Copy exactly the line containing "-208,7 +208,7 @@" and each line after it to the end of the listing, and output nothing else.

|---|

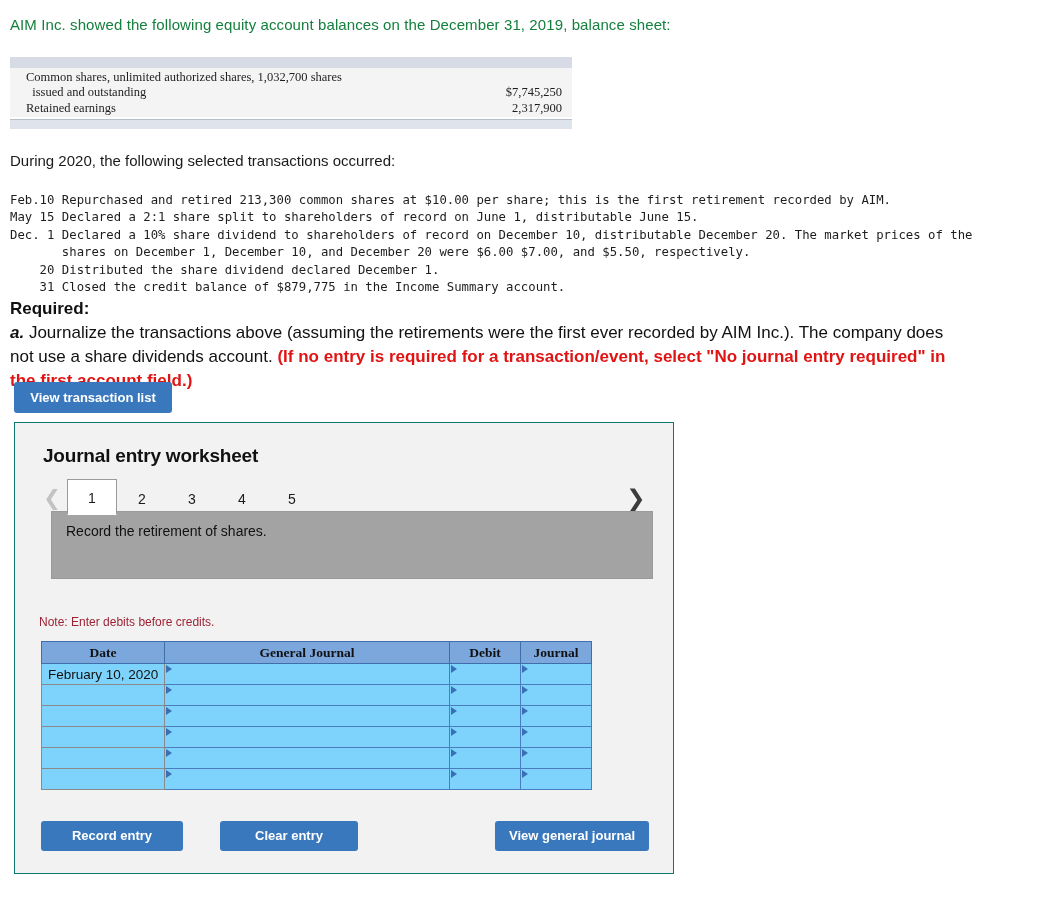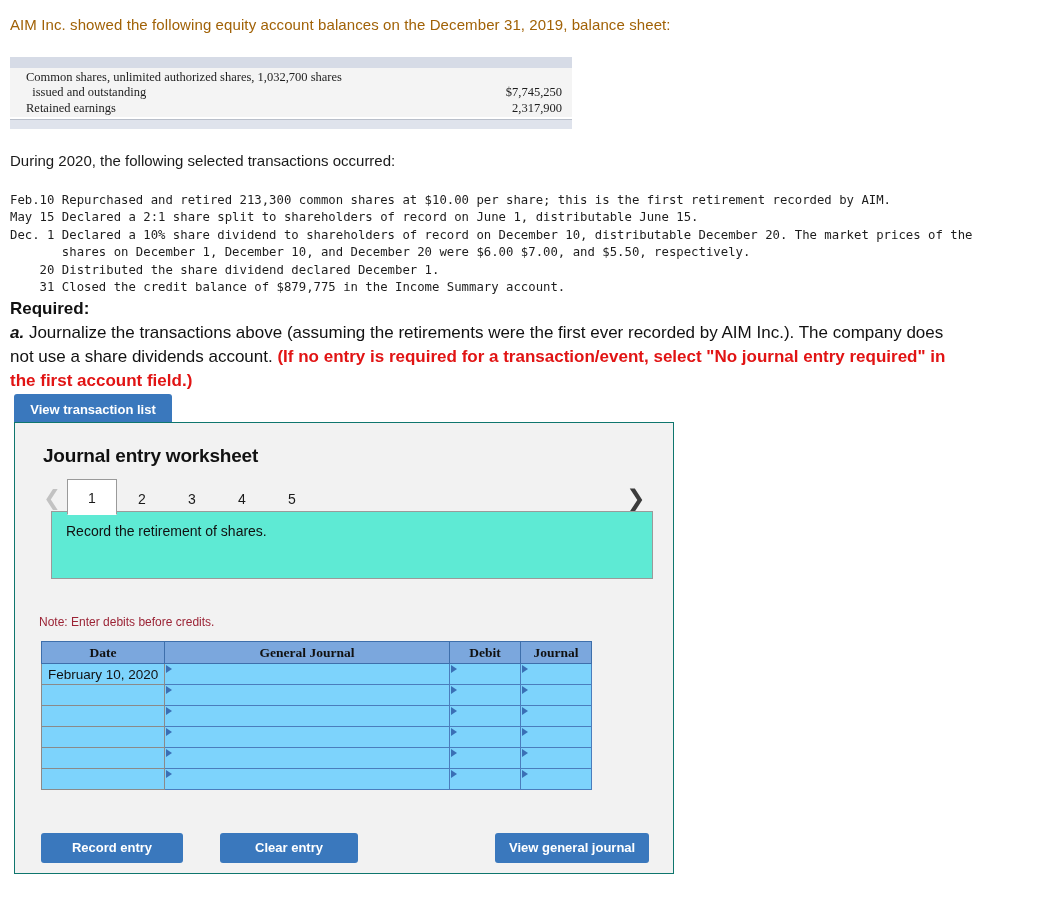--- a/index.html
+++ b/index.html
@@ -30,7 +30,7 @@
     left: 10px;
     top: 16px;
     font-size: 15px;
-    color: #a16207;
+    color: #15803d;
     letter-spacing: 0.1px;
   }
 

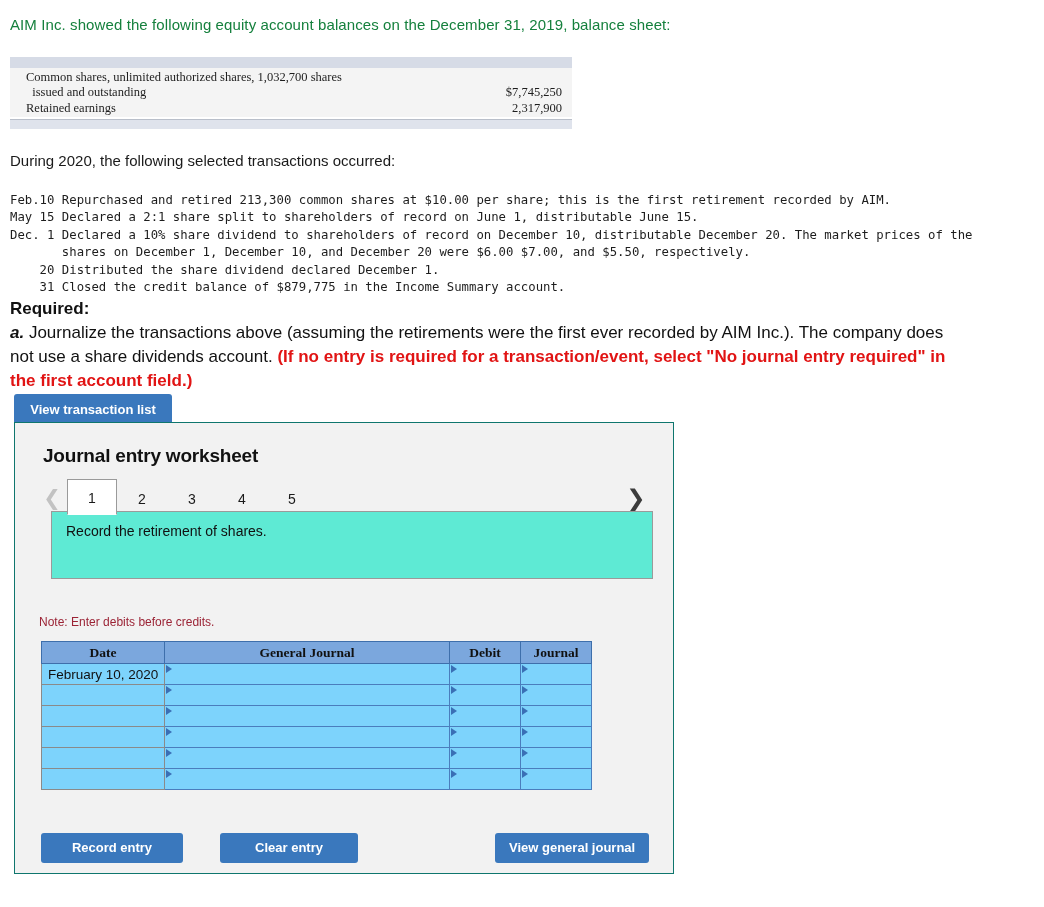--- a/index.html
+++ b/index.html
@@ -123,7 +123,6 @@
     text-align: center;
     cursor: pointer;
     white-space: nowrap;
-    margin-top: 12px;
   }
   .btn-view-tx {
     position: absolute;

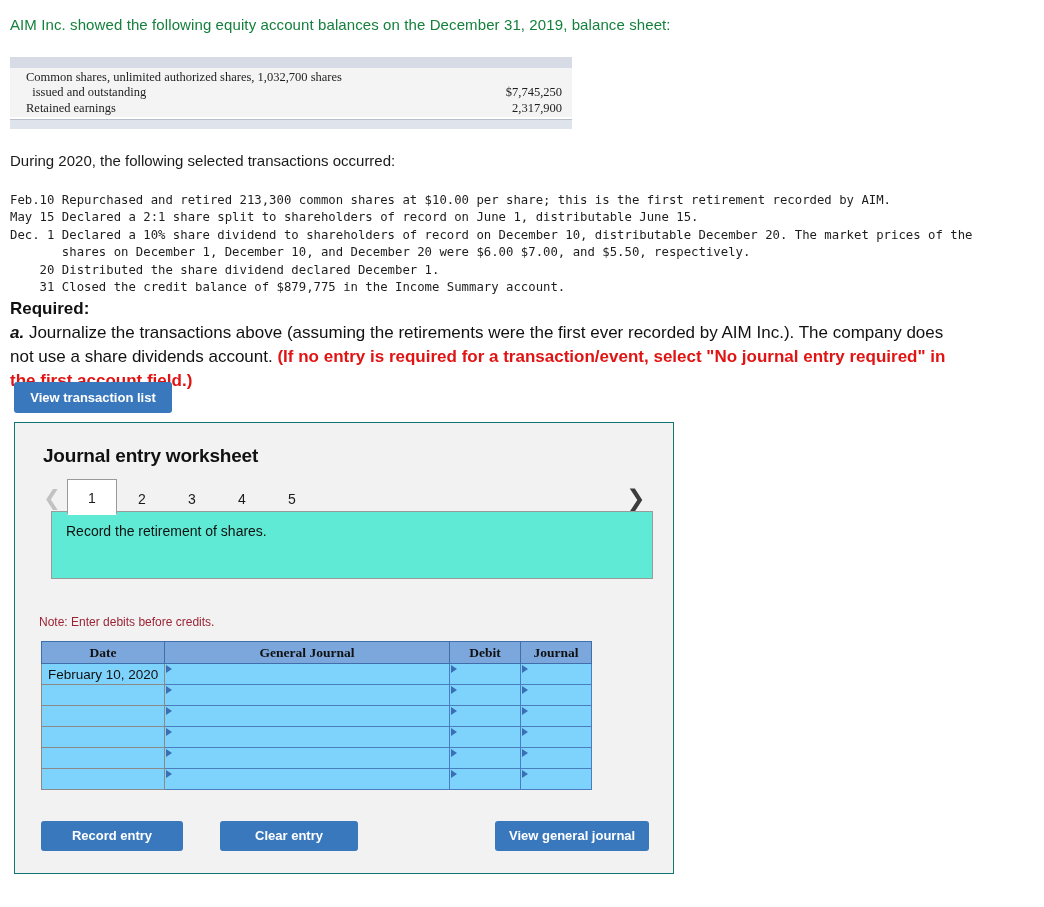--- a/index.html
+++ b/index.html
@@ -208,7 +208,7 @@
     top: 88px;
     width: 602px;
     height: 68px;
-    background: #5eead4;
+    background: #a3a3a3;
     border: 1px solid #9a9a9a;
     z-index: 2;
   }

|---|

**SOLUTION TO THIS EXERCISE**
@@ -208,7 +208,7 @@
     top: 88px;
     width: 602px;
     height: 68px;
-    background: #5eead4;
+    background: #a3a3a3;
     border: 1px solid #9a9a9a;
     z-index: 2;
   }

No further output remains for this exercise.